Problem description
Among the lines of the records below, copy those that hold the word "style".

Material provided
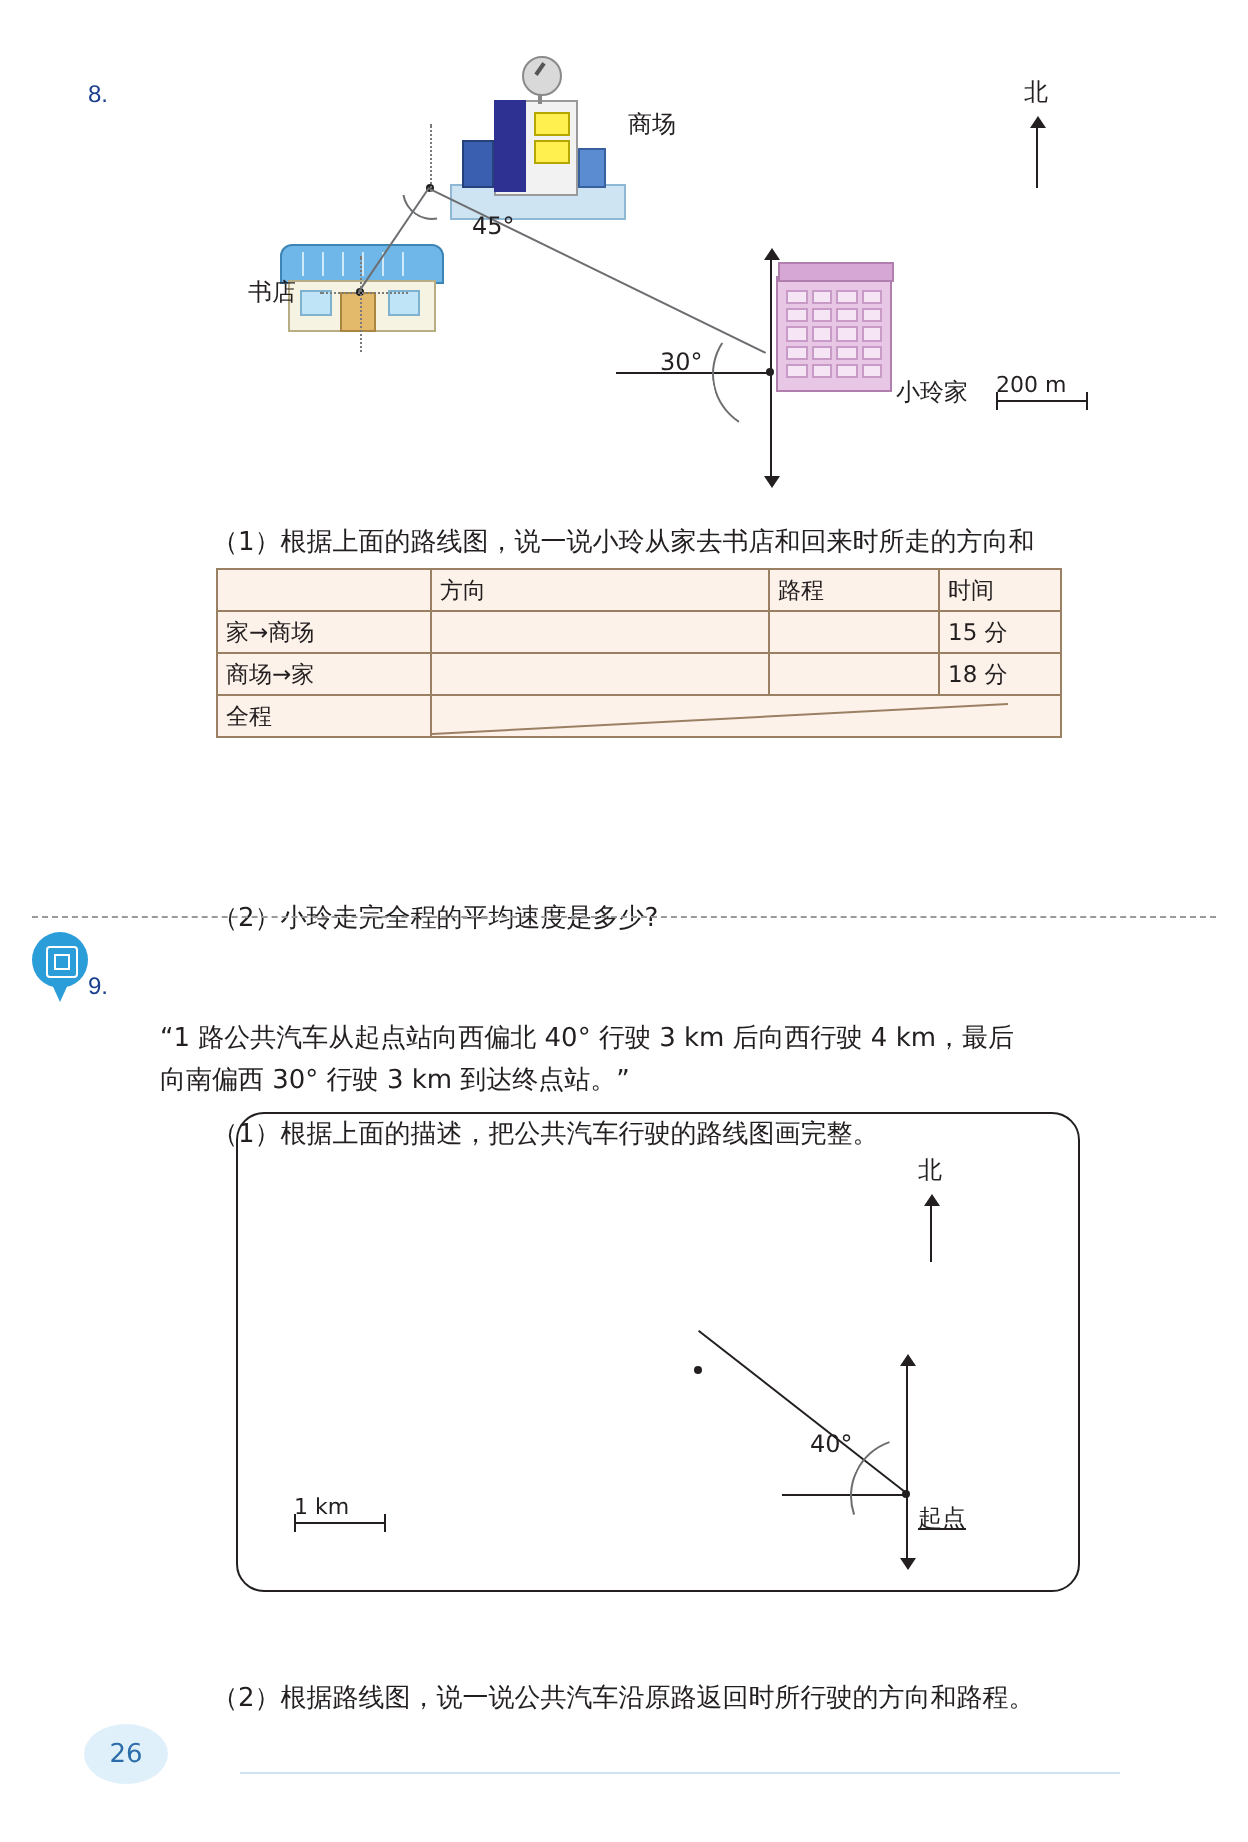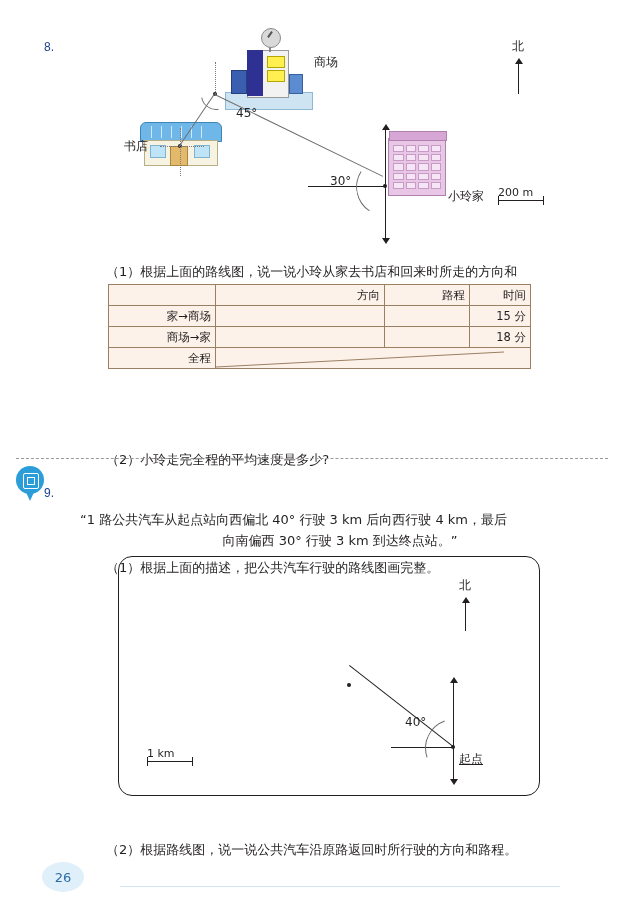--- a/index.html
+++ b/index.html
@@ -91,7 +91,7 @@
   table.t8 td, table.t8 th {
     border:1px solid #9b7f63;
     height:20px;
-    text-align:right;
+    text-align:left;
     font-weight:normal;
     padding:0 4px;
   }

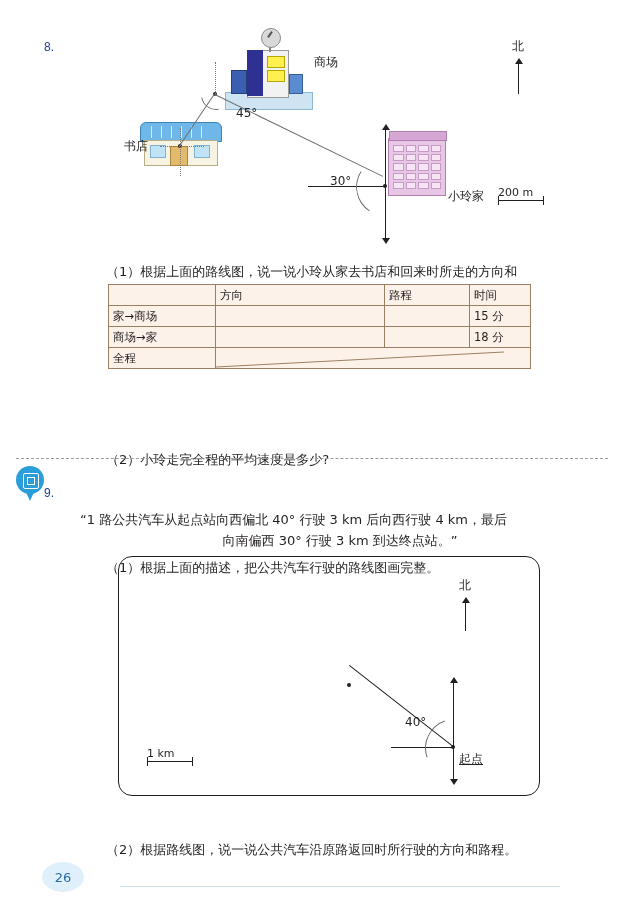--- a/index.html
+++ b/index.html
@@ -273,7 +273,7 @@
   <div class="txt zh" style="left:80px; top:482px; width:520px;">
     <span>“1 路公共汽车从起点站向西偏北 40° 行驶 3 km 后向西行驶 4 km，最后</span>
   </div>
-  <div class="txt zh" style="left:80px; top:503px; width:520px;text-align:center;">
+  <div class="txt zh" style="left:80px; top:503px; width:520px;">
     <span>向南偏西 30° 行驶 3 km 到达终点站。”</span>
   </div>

Result of the task
   <div class="txt zh" style="left:80px; top:482px; width:520px;">
-  <div class="txt zh" style="left:80px; top:503px; width:520px;text-align:center;">
+  <div class="txt zh" style="left:80px; top:503px; width:520px;">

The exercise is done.